Your answer must consist only of the lines from the start of the entries through the line that holds "html: <div> <div>", copied exactly, with no pictures.

[Web page edit records]
--

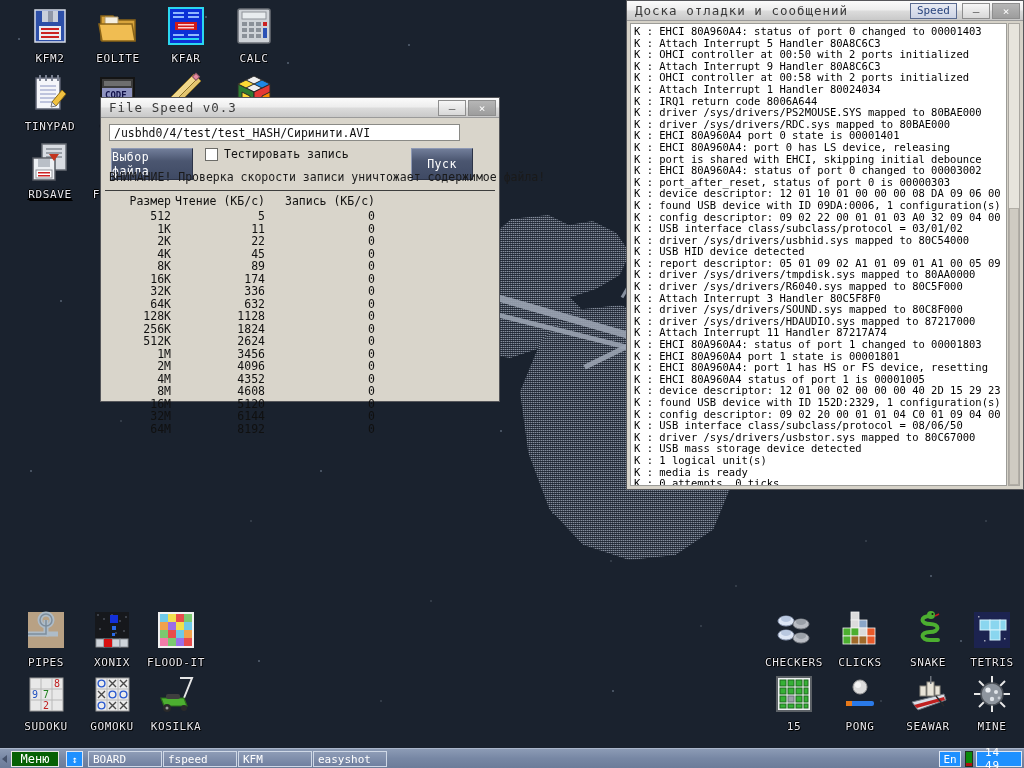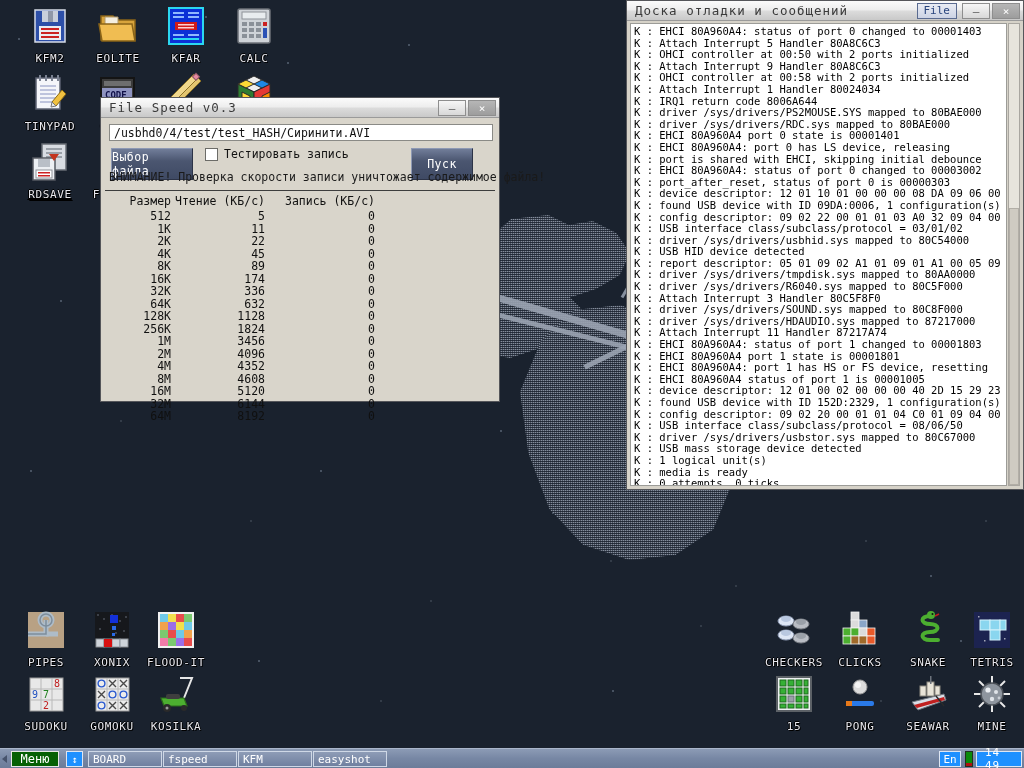"File" div.kern-badge { text: File -> Speed }
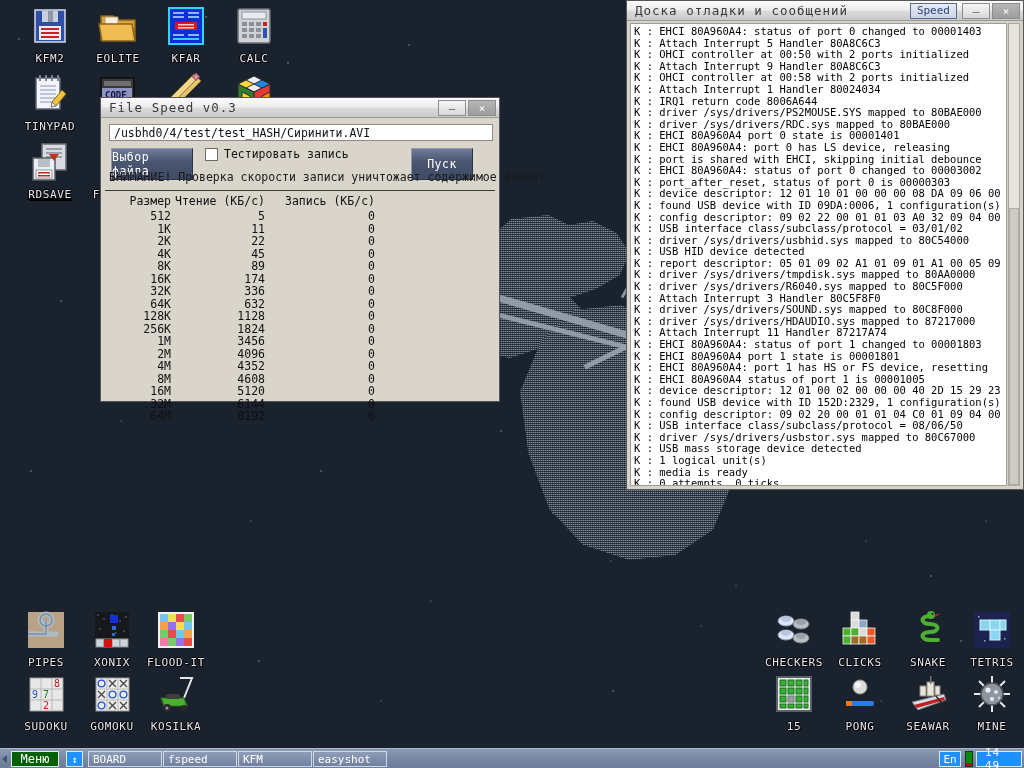"/usbhd0/4/test/test_HASH/Сиринити.AVI" .path-field { width: 384px -> 351px }
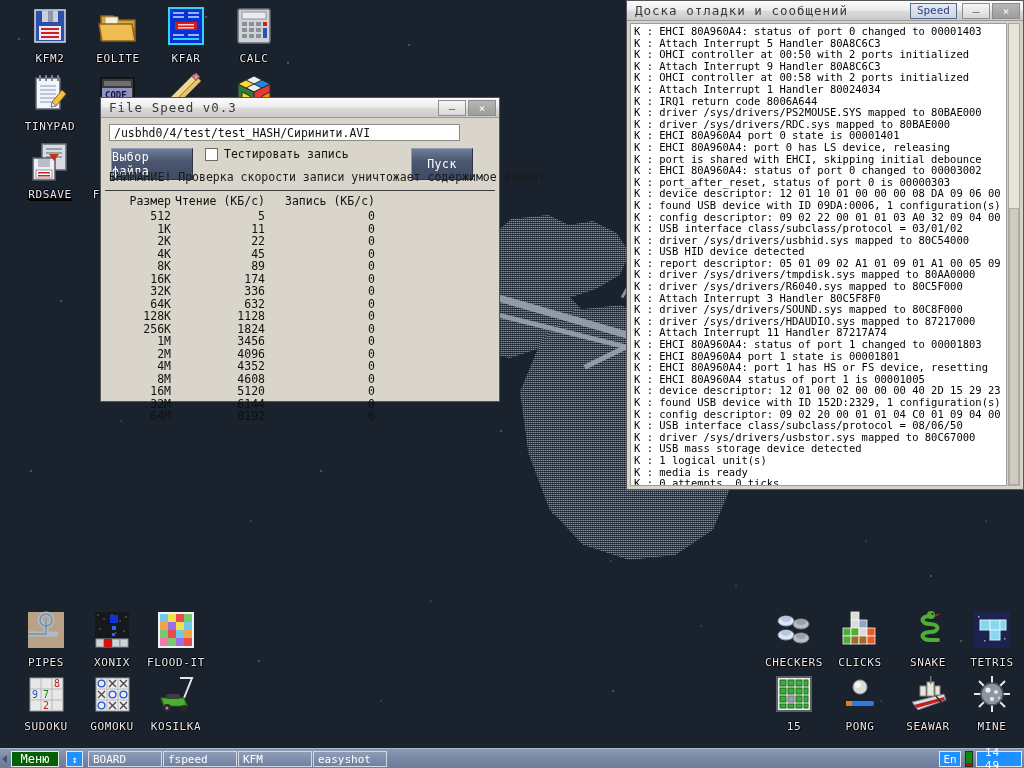"512K" tr { html: none -> <tr> <td>512K</td> <td>2624</td> <td>0</td> </tr> }
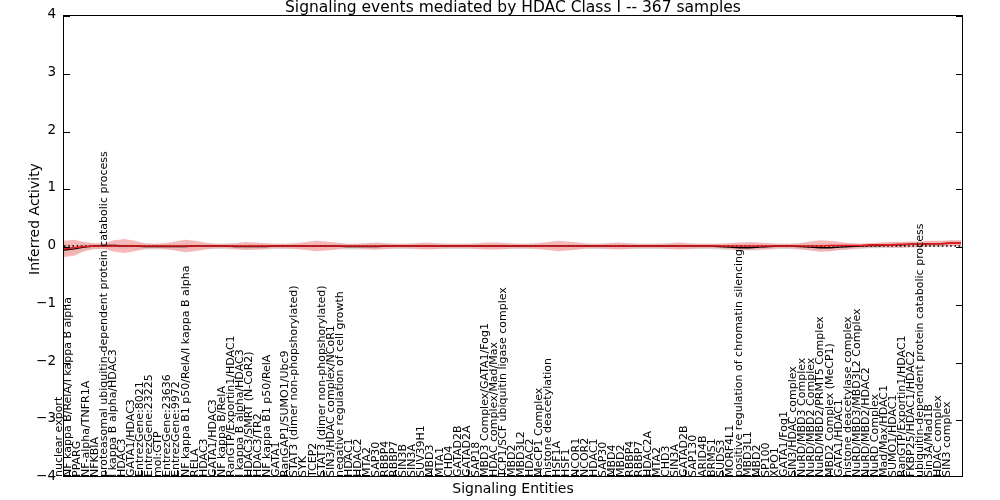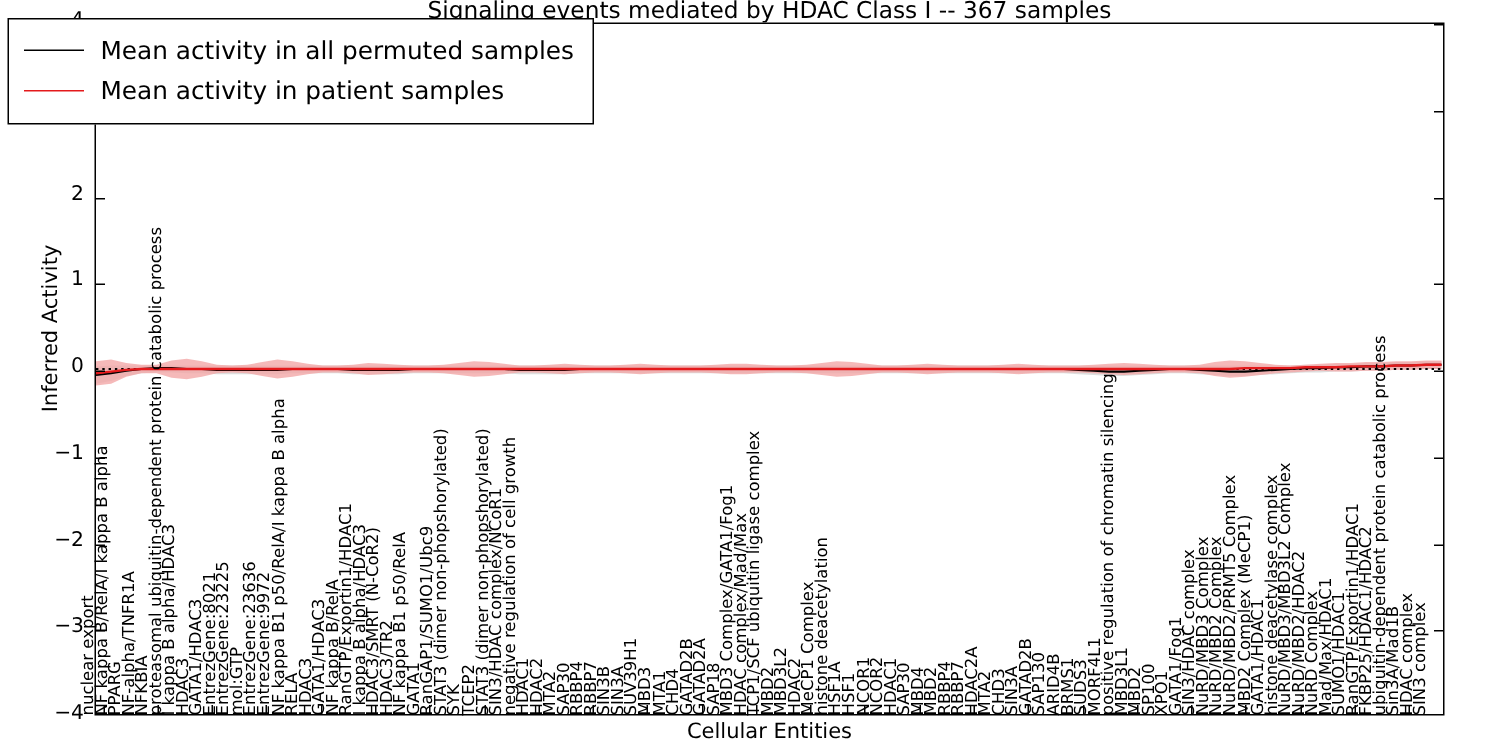"Mean activity in all permuted" div { html: <div> <div> <span></span> <span>Mean activity in all permuted samples</span> </div> <div> <span></span> <span>Mean activity in patient samples</span> </div> </div> -> none }
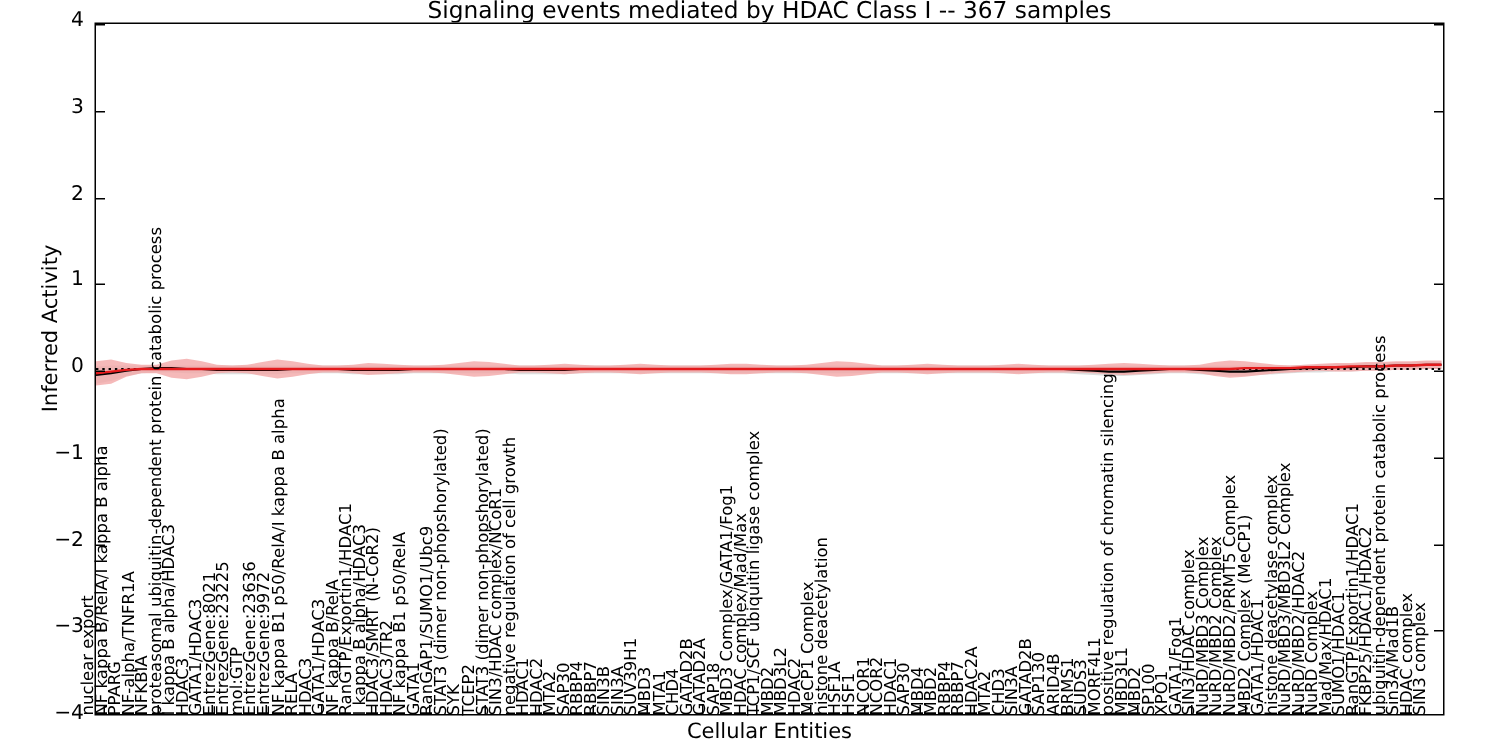"Cellular Entities" div { text: Cellular -> Signaling }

--

**Solution to the exercise:**
"File" div.kern-badge { text: File -> Speed }
"/usbhd0/4/test/test_HASH/Сиринити.AVI" .path-field { width: 384px -> 351px }
"512K" tr { html: none -> <tr> <td>512K</td> <td>2624</td> <td>0</td> </tr> }
"Mean activity in all permuted" div { html: <div> <div> <span></span> <span>Mean activity in all permuted samples</span> </div> <div> <span></span> <span>Mean activity in patient samples</span> </div> </div> -> none }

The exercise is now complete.